Building Brand. Gotta Be Big?
If you’re not Coke, you sure better be Pepsi. If you’re not AT&T, and if you’re not MCI or Sprint, then aren’t you an also-ran?
And what if you’re not NationsBank or Chase or Bank One, what’s your future as a brand? What if you’re a director of one of the 9000 or so banks out there that are wondering if there’s a place for them in the 21st century?
At the recent Retail Delivery ’98 Conference in Las Vegas, there was a lot of talk about brands and branding. It’s becoming conventional wisdom that (a) building a brand is critical to survival, and (b) only the largest banks have the market clout to build a brand. As Bank One CEO John B. McCoy said, “If you’re not a player, it will be hard to get to be a player.”
Maybe, maybe not. Branding does present problems for small and medium-sized banks. It’s a fact of life that it’s expensive to establish a brand. Still, you needn’t be a megabank to compete. Here’s an inexhaustive list of how you can still “get to be a player”:
Establish a specialty. Silicon Valley Bank out-competes Bank of America and everybody else for high-tech company clients. They know the business better, they stay closer to their customers, and they get and keep the most desirable technology companies in Northern California and beyond.
Dominate your market.

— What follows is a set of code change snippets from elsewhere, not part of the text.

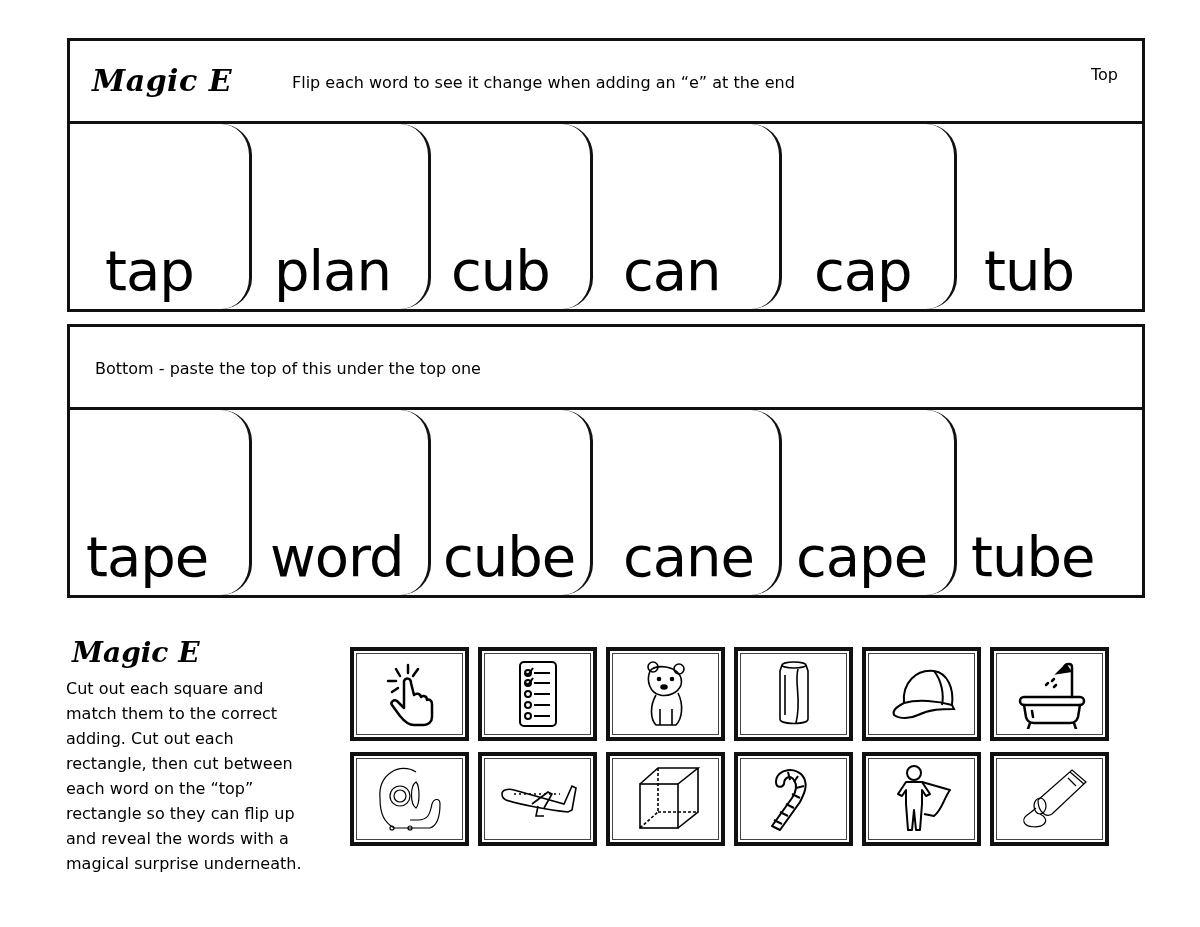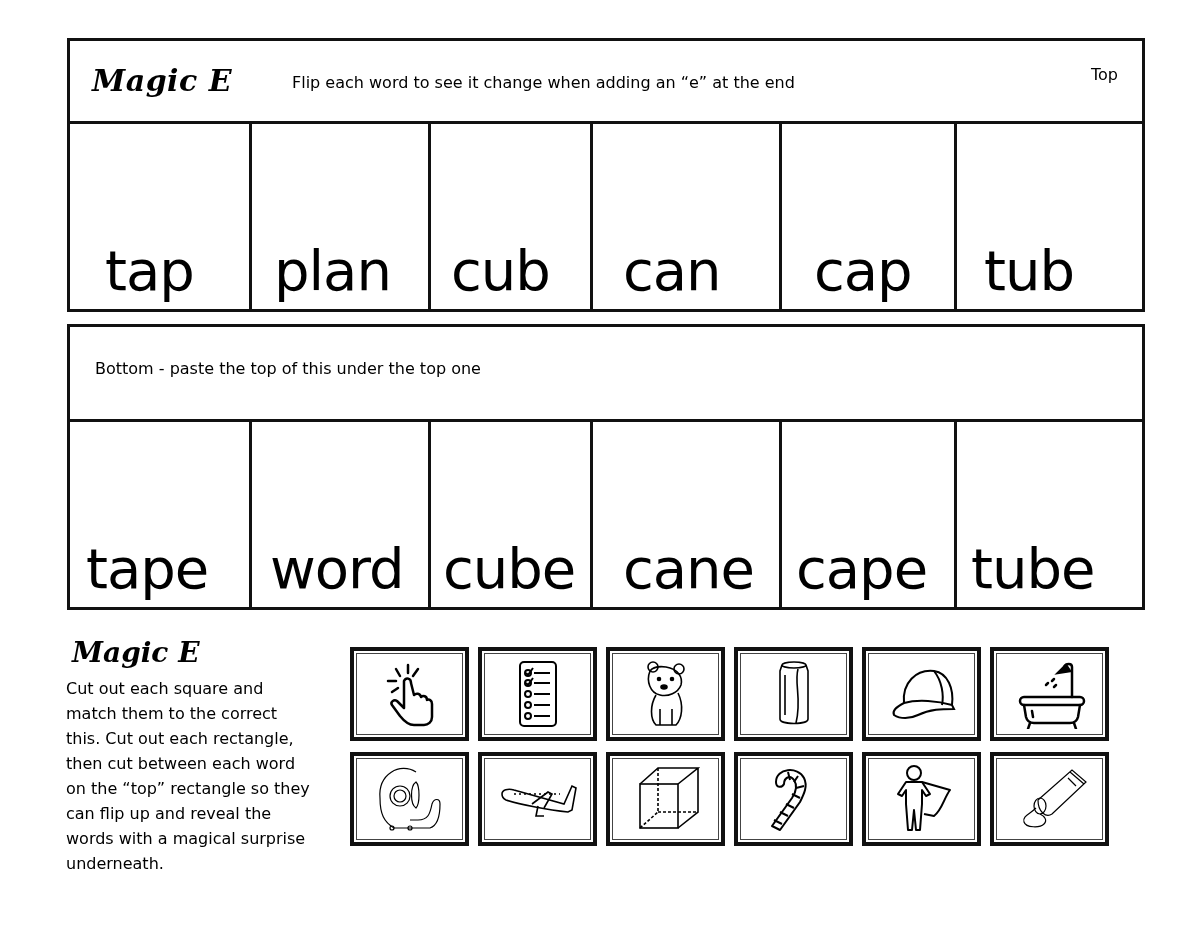--- a/index.html
+++ b/index.html
@@ -2,29 +2,29 @@
 <html><head>
 <meta charset="utf-8">
 <style>
   * { box-sizing: border-box; margin: 0; padding: 0; }
   html, body { width: 1200px; height: 927px; background: #ffffff; overflow: hidden; }
   body { position: relative; font-family: "DejaVu Sans", sans-serif; color: #000; }
 
   .strip { position: absolute; left: 67px; width: 1078px; border: 3px solid #111; }
   .strip .hdr { position: relative; border-bottom: 3px solid #111; }
   .strip .cells { display: flex; }
-  .strip .cell { position: relative; border-right: 3px solid #111; }
+  .strip .cell { position: relative; border-right: 3px solid #111; border-radius: 31px; }
   .strip .cell:last-child { border-right: none; }
   .strip .word { position: absolute; bottom: 10px; font-family: "DejaVu Sans", sans-serif; font-size: 56px; line-height: 1; letter-spacing: -1px; }
 
   #top { top: 38px; }
   #top .hdr { height: 83px; }
   #top .cells { height: 185px; }
   #bottom { top: 324px; }
-  #bottom .hdr { height: 95px; }
+  #bottom .hdr { height: 83px; }
   #bottom .cells { height: 185px; }
 
   .title { position: absolute; left: 22px; top: 22px; font-family: "DejaVu Serif", serif; font-style: italic; font-weight: bold; font-size: 30px; letter-spacing: 0.5px; }
   .subtitle { position: absolute; left: 222px; top: 32px; font-size: 16px; }
   .toplabel { position: absolute; right: 24px; top: 24px; font-size: 16px; }
   .bottom-instr { position: absolute; left: 25px; top: 32px; font-size: 16px; }
 
   .c0 { width: 182px; } .c1 { width: 179px; } .c2 { width: 162px; }
   .c3 { width: 189px; padding-left: 24px; } .c4 { width: 175px; } .c5 { width: 177px; }
 
@@ -86,21 +86,21 @@
     <div class="cell c4">
         <span class="word" style="left:14px">cape</span>
       </div>
     <div class="cell c5">
         <span class="word" style="left:14px">tube</span>
       </div>
   </div>
 </div>
 
 <div id="side-title">Magic E</div>
-<div id="side-text">Cut out each square and match them to the correct this. Cut out each rectangle, then cut between each word on the “top” rectangle so they can flip up and reveal the words with a magical surprise underneath.</div>
+<div id="side-text">Cut out each square and match them to the correct adding. Cut out each rectangle, then cut between each word on the “top” rectangle so they can flip up and reveal the words with a magical surprise underneath.</div>
 
 <div class="pic-grid">
 
   <div class="pic">
     <svg viewBox="0 0 80 70" fill="none" stroke="#000" stroke-width="2.5" stroke-linecap="round" stroke-linejoin="round">
       <path d="M26 10 L30 17 M38 6 L38 14 M48 10 L43 17 M18 22 L26 22 M22 33 L28 29"></path>
       <path d="M34 22 C36 18 41 19 41 24 L44 36 C46 34 50 34 51 38 C53 36 57 37 57 41 C59 40 62 41 62 45 L62 58 C62 63 58 66 54 66 L44 66 C38 66 34 62 30 57 L22 46 C20 43 24 40 27 42 L34 49 Z"></path>
     </svg>
   </div>
   <div class="pic">

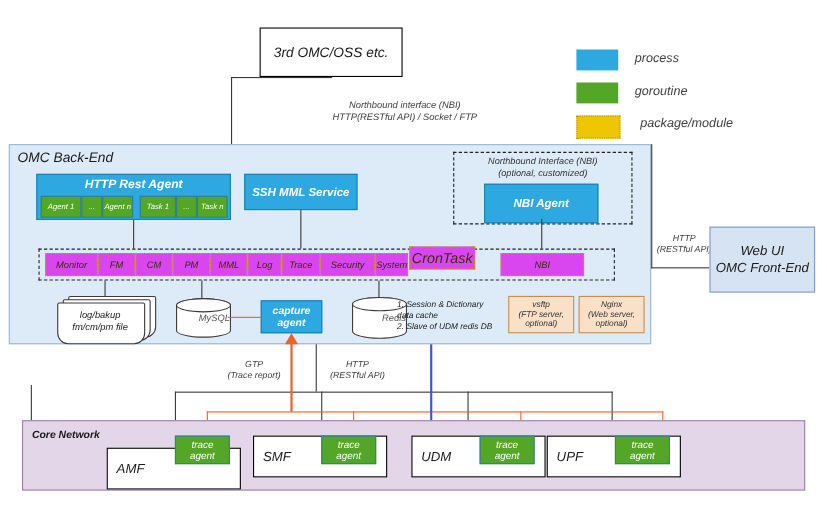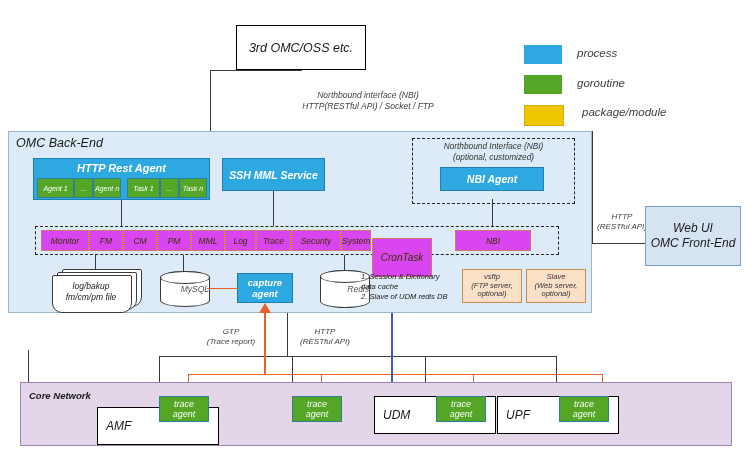--- a/index.html
+++ b/index.html
@@ -231,21 +231,21 @@
     </div>
   </div>
 
   <div class="abs box-blue" style="left:222px; top:158px; width:103px; height:33px; font-size:10.5px;">
     <span>SSH MML Service</span>
   </div>
 
   <div class="abs dashed-group" style="left:412px; top:138px; width:163px; height:66px;"></div>
   <div class="lbl" style="left:414px; top:141px; width:159px; font-size:8.3px; color:#333;">Northbound Interface (NBI)
 (optional, customized)</div>
-  <div class="abs box-blue" style="left:440px; top:167px; width:104px; height:24px; font-size:10.5px;">
+  <div class="abs box-blue" style="left:440px; top:167px; width:104px; height:36px; font-size:10.5px;">
     <span>NBI  Agent</span>
   </div>
 
   <div class="abs ln ln-v" style="left:121px; top:200px; height:26px;"></div>
   <div class="abs ln ln-v" style="left:273px; top:191px; height:35px;"></div>
   <div class="abs ln ln-v" style="left:492px; top:199px; height:27px;"></div>
 
   <div class="abs dashed-group" style="left:35px; top:226px; width:524px; height:29px;"></div>
 
   <div class="abs" style="left:41px; top:230px; width:294px; height:21px; display:flex;">
@@ -271,21 +271,21 @@
       <span>Trace</span>
     </div>
     <div class="box-yellow" style="flex:0 0 48px; font-size:8.5px;">
       <span>Security</span>
     </div>
     <div class="box-yellow" style="flex:1 1 auto; font-size:8.5px;">
       <span>System</span>
     </div>
   </div>
 
-  <div class="abs box-yellow" style="left:372px; top:238px; width:60px; height:39px; font-size:10px;">
+  <div class="abs box-yellow" style="left:372px; top:224px; width:60px; height:21px; font-size:13px;">
     <span>CronTask</span>
   </div>
   <div class="abs box-yellow" style="left:455px; top:230px; width:76px; height:21px; font-size:8.5px;">
     <span>NBI</span>
   </div>
 
   <div class="abs ln ln-v" style="left:95px; top:255px; height:16px;"></div>
   <div class="abs ln ln-v" style="left:183px; top:255px; height:16px;"></div>
   <div class="abs ln ln-v" style="left:344px; top:255px; height:15px;"></div>
 
@@ -314,21 +314,21 @@
   <div class="note" style="left:361px; top:272px; width:140px; font-size:7.6px;">1. Session &amp; Dictionary
     data cache
 2. Slave of UDM redis DB</div>
 
   <div class="abs box-orange" style="left:462px; top:269px; width:60px; height:34px; font-size:7.6px; white-space:pre-line;">
     <span>vsftp
 (FTP server,
 optional)</span>
   </div>
   <div class="abs box-orange" style="left:526px; top:269px; width:60px; height:34px; font-size:7.6px; white-space:pre-line;">
-    <span>Slave
+    <span>Nginx
 (Web server,
 optional)</span>
   </div>
 
   <div class="abs ln ln-v" style="left:592px; top:131px; height:113px;"></div>
   <div class="abs ln ln-h" style="left:592px; top:243px; width:53px;"></div>
   <div class="lbl" style="left:591px; top:212px; width:62px; font-size:8px;">HTTP
 (RESTful API)</div>
   <div class="abs box-lightblue" style="left:645px; top:206px; width:96px; height:60px; font-size:12px; white-space:pre-line;">
     <span>Web UI
@@ -368,20 +368,23 @@
   <div class="panel-title" style="left:29px; top:390px; font-size:9.5px; font-weight:bold;">Core Network</div>
 
   <div class="abs box-plain" style="left:97px; top:396px; width:122px; height:38px; justify-content:flex-start; padding-left:8px; font-size:12px;margin-top:11px;">
     <span>AMF</span>
   </div>
   <div class="abs box-green" style="left:159px; top:396px; width:50px; height:26px; font-size:9px; white-space:pre-line; line-height:1.15;">
     <span>trace
 agent</span>
   </div>
 
+  <div class="abs box-plain" style="left:230px; top:396px; width:122px; height:38px; justify-content:flex-start; padding-left:8px; font-size:12px;">
+    <span>SMF</span>
+  </div>
   <div class="abs box-green" style="left:292px; top:396px; width:50px; height:26px; font-size:9px; white-space:pre-line; line-height:1.15;">
     <span>trace
 agent</span>
   </div>
 
   <div class="abs box-plain" style="left:374px; top:396px; width:122px; height:38px; justify-content:flex-start; padding-left:8px; font-size:12px;">
     <span>UDM</span>
   </div>
   <div class="abs box-green" style="left:436px; top:396px; width:50px; height:26px; font-size:9px; white-space:pre-line; line-height:1.15;">
     <span>trace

Even in markets where the biggest banks rule, there are pockets where a local bank competes or even dominates. Usually, such a bank has chosen to dig deeper into limited geographic territory and to serve that market with more branches, more ATMs, more loan officers on the streetu00e2u20ac”more attention. These banks are inevitably the most profitable and the most attractive acquisition candidates, as well.
Be unbankly. Look how the small consumer products companies gain notice. Their advertising entertains; their promotion is unconventional, often quirky. If you’re not going to get noticed because of the volume of your advertising, you’ve got to get attention in ways your competitors, ever more self-important as they grow, won’t risk trying.
Be maniacal about quality. A reputation for uncommon levels of customer satisfaction can still build brand loyalty, even for little guys. Dell’s done it in computers, BMW’s come from back in the car pack, and Restoration Hardware has become the fastest growing furniture chain in anyone’s memory. Indifferent attention to customers by major banks has created an opportunity for the aggressive bank in most any market to establish its brand by offering clearly superior service and products.
If you had to be big to build brand, there’d be Pizza Hut but no Domino’s, IBM but no Compaq, Barnes & Noble but no Amazon. A bank that gives up in the fight to build brand may be outflanked not by a larger competitor, but by an upstart who isn’t intimidated by the “big is better” flavor of the day.
And if you have any doubt that what’s happening around us isn’t any fun, listen to Tom Wolfe’s spin on banking in his current bestseller, A Man In Full…
“For seventy-five years the bank had been called the Southern Planters Bank and Trust Company. But now that seemed too stodgy, too slow-footed, too old-fashioned and, above all, too Old South. Planters was a word humid with connotations of cotton plantations and slavery. So Planters had been sterilized and pasteurized into Planners. Nobody could object to Planners; even the most dysfunctional welfare case in the Capital Homes could be a Planner. Then the two words, Planners and Banc, were fused into PlannersBanc in keeping with the new lean, mean fashion of jamming names together with a capital letter sticking up in the middle…NationsBank, SunTrust, BellSouth, GranCare, CryoLife, CytRtx, XcelleNet, 3Com, MicroHelp, HomeBanc…as if that way you were creating some hyperhard alloy for the 21st century.”